Besonders besorgniserregend sind die Schwellenländer, die inzwischen etwa die Hälfte der Weltwirtschaft ausmachen und von einem perfekten wirtschaftlichen Sturm aus pandemiebedingten Störungen, niedrigen internationalen Rohstoffpreisen und einer schwachen Auslandsnachfrage nach ihren Exporten getroffen wurden. Dies hat in diesen Volkswirtschaften zu einer Rekordverschuldung und ungewöhnlich hohen Haushaltsdefiziten geführt. Dies veranlasst die Weltbank nun zu der Prognose, dass es nur eine Frage der Zeit ist, bis wir eine Welle von Schuldenausfällen und Umstrukturierungen in den Schwellenländern erleben, die erhebliche Auswirkungen auf das globale Finanzsystem haben könnten.

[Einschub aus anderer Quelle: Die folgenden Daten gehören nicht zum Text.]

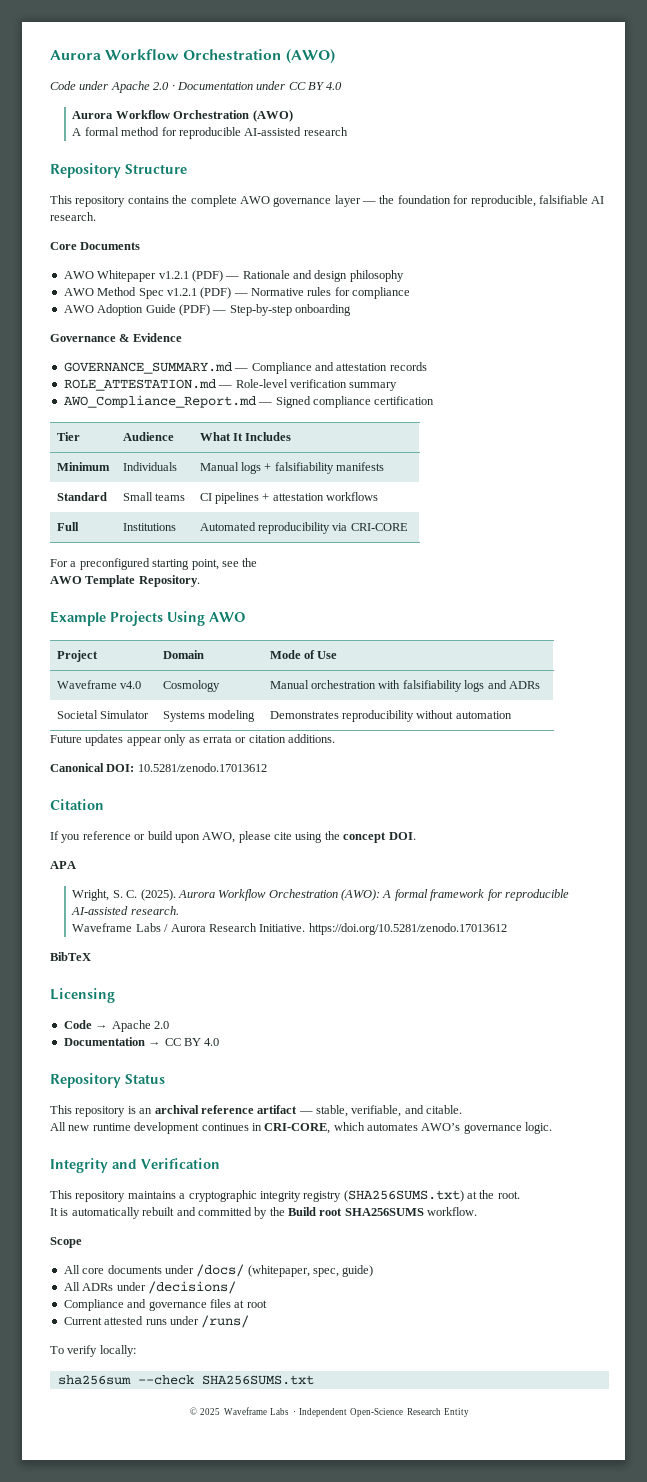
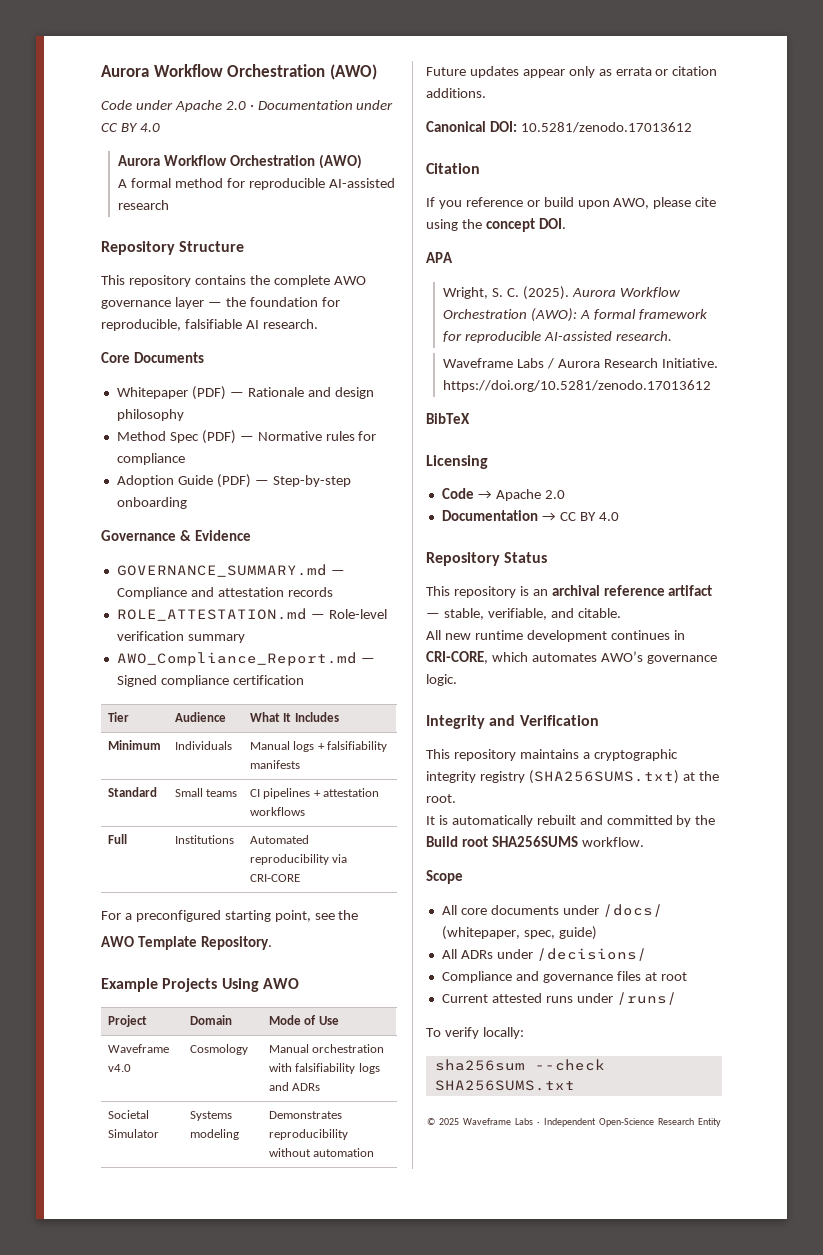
- AWO Whitepaper v1.2.1 (PDF) — Rationale and design philosophy
+ Whitepaper (PDF) — Rationale and design philosophy
- AWO Method Spec v1.2.1 (PDF) — Normative rules for compliance
+ Method Spec (PDF) — Normative rules for compliance
- AWO Adoption Guide (PDF) — Step-by-step onboarding
+ Adoption Guide (PDF) — Step-by-step onboarding

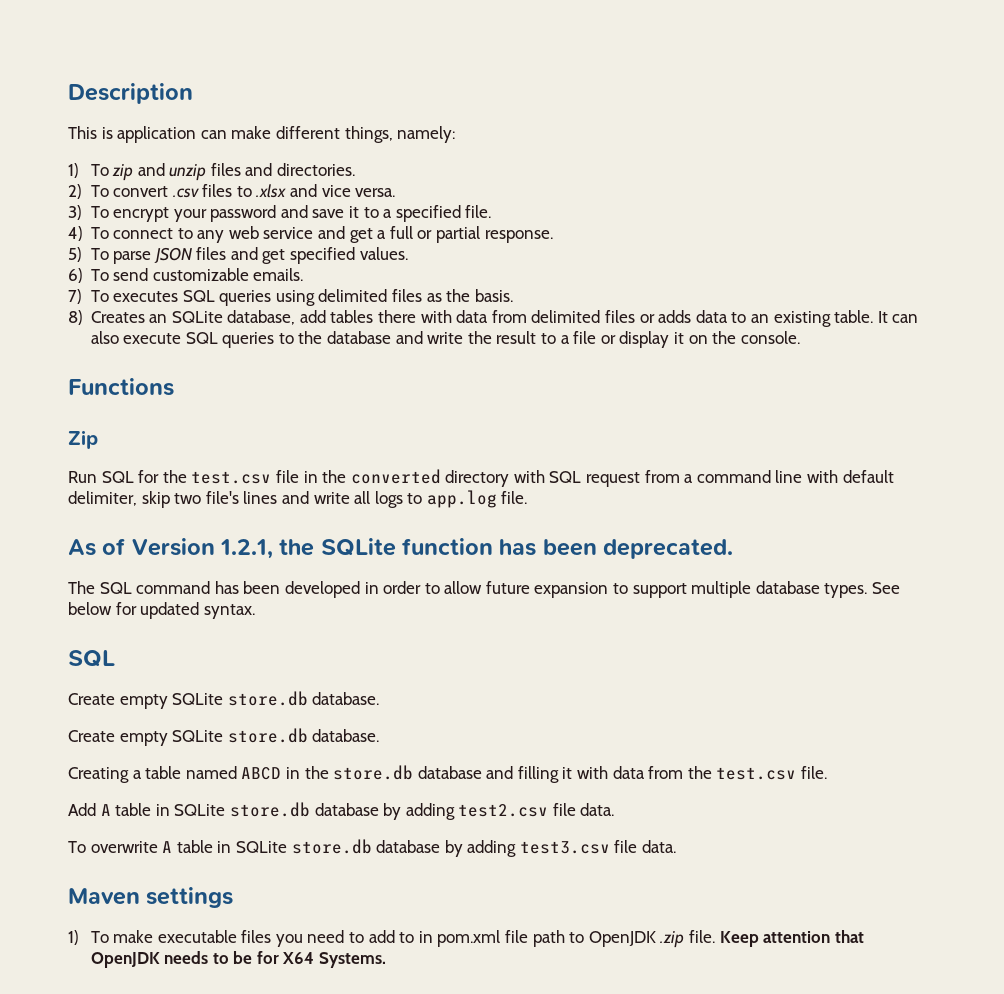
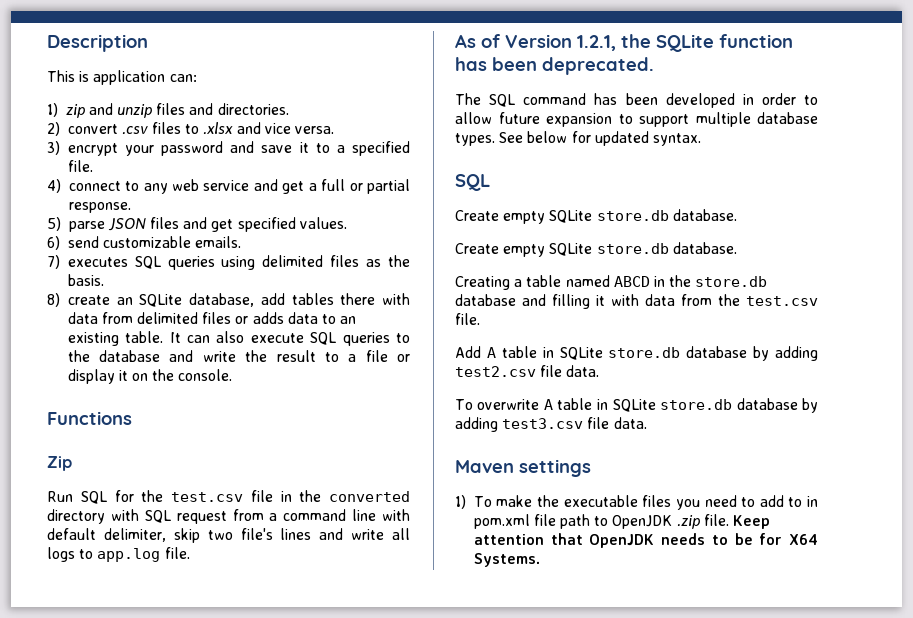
- This is application can make different things, namely:
- 1) To zip and unzip files and directories.
+ This is application can:
+ 1) zip and unzip files and directories.
- 2) To convert .csv files to .xlsx and vice versa.
+ 2) convert .csv files to .xlsx and vice versa.
- 3) To encrypt your password and save it to a specified file.
+ 3) encrypt your password and save it to a specified file.
- 4) To connect to any web service and get a full or partial response.
+ 4) connect to any web service and get a full or partial response.
- 5) To parse JSON files and get specified values.
+ 5) parse JSON files and get specified values.
- 6) To send customizable emails.
+ 6) send customizable emails.
- 7) To executes SQL queries using delimited files as the basis.
+ 7) executes SQL queries using delimited files as the basis.
- 8) Creates an SQLite database, add tables there with data from delimited files or adds data to an existing table.
+ 8) create an SQLite database, add tables there with data from delimited files or adds data to an existing table.
- 1) To make executable files you need to add to in pom.xml file path to OpenJDK .zip file.
+ 1) To make the executable files you need to add to in pom.xml file path to OpenJDK .zip file.

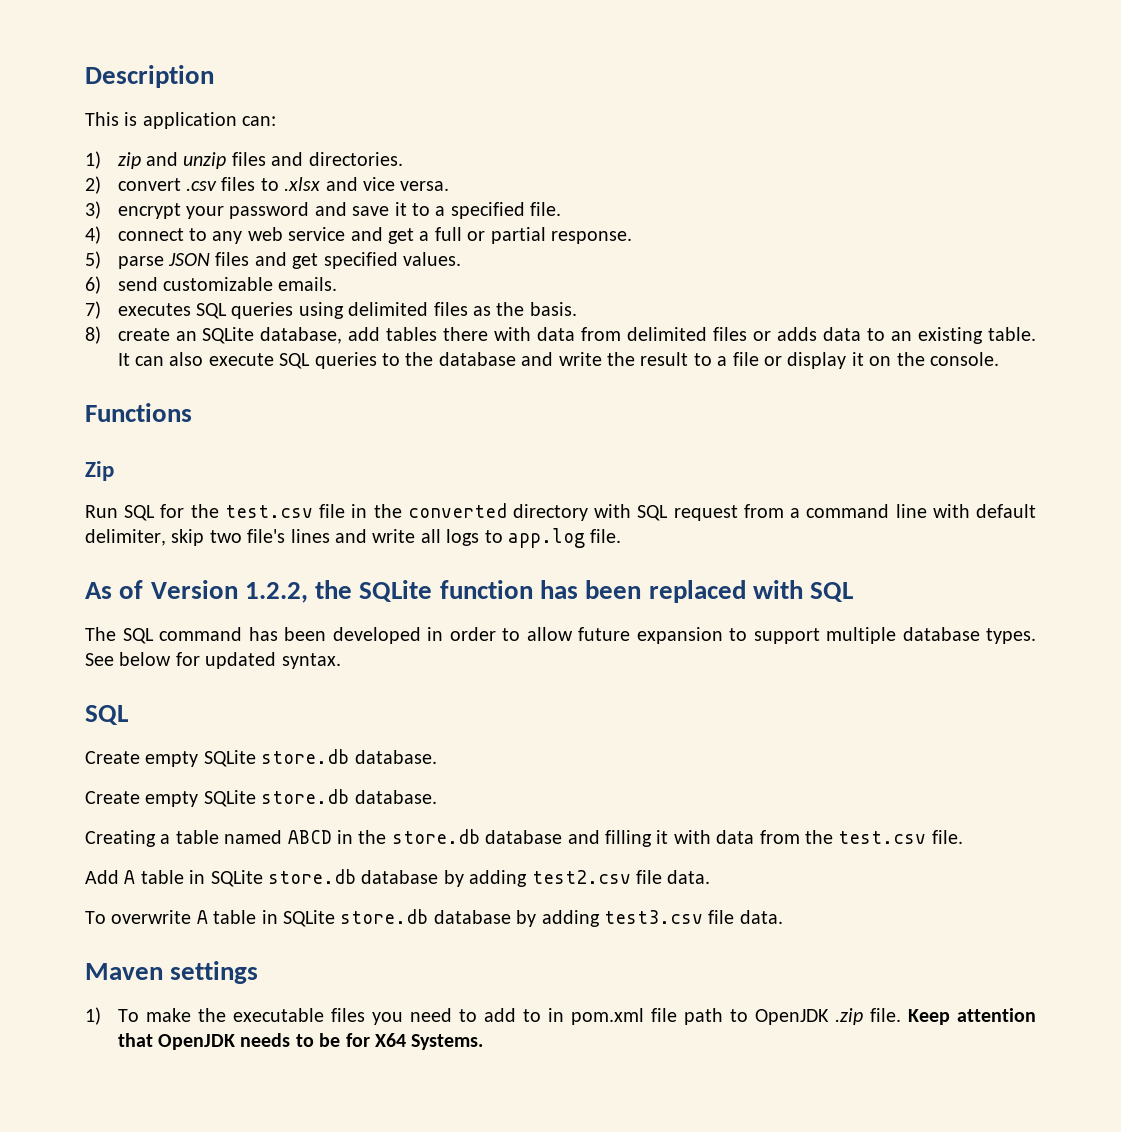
- As of Version 1.2.1, the SQLite function has been deprecated.
+ As of Version 1.2.2, the SQLite function has been replaced with SQL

Die sehr hoch verschuldeten und systemisch wichtigen südeuropäischen Länder wie Italien und Spanien müssen ebenfalls Anlass zur Sorge geben. Diese Volkswirtschaften haben heute höhere Schuldenstände und sehr viel höhere Haushaltsdefizite als zum Zeitpunkt der europäischen Staatsschuldenkrise 2010. Nach wie vor in der Zwangsjacke des Euro gefangen, werden sie größte Schwierigkeiten haben, ihre Haushaltsdefizite abzubauen und den Anschein einer tragfähigen Staatsverschuldung wiederherzustellen. Dies scheint uns auf eine weitere europäische Staatsschuldenkrise vorzubereiten.
Der Konkursexperte der New York University, Ed Altman, warnt vor einem drohenden Anstieg der Insolvenzen kleiner und mittlerer Unternehmen in den USA im Zuge der Pandemie. Janet Yellen warnt seit langem vor der Überschuldung auf dem Markt für hochverschuldete Kredite.
Nach der Krise auf dem US-Immobilien- und Kreditmarkt im Jahr 2008 erklärte Chuck Prince, der ehemalige CEO der Citibank, die spekulativen Aktivitäten seiner Bank während der Blase mit der Bemerkung, dass man tanzen müsse, wenn die Musik spiele. Heute, da die großen Zentralbanken der Welt die Märkte weiterhin mit reichlich Liquidität versorgen, gibt es kaum noch Zweifel, dass die Musik spielt und die Märkte tanzen.
Die Frage, die niemand zu stellen scheint, ist, was passiert, wenn die Musik aufhört zu spielen? Wenn die Musik aufhört, wird Queen Elizabeth wahrscheinlich viel zu erklären haben, und niemand wird sie vor dem Crash gewarnt haben, der mit ziemlicher Sicherheit auf das Ende der Party folgen wird.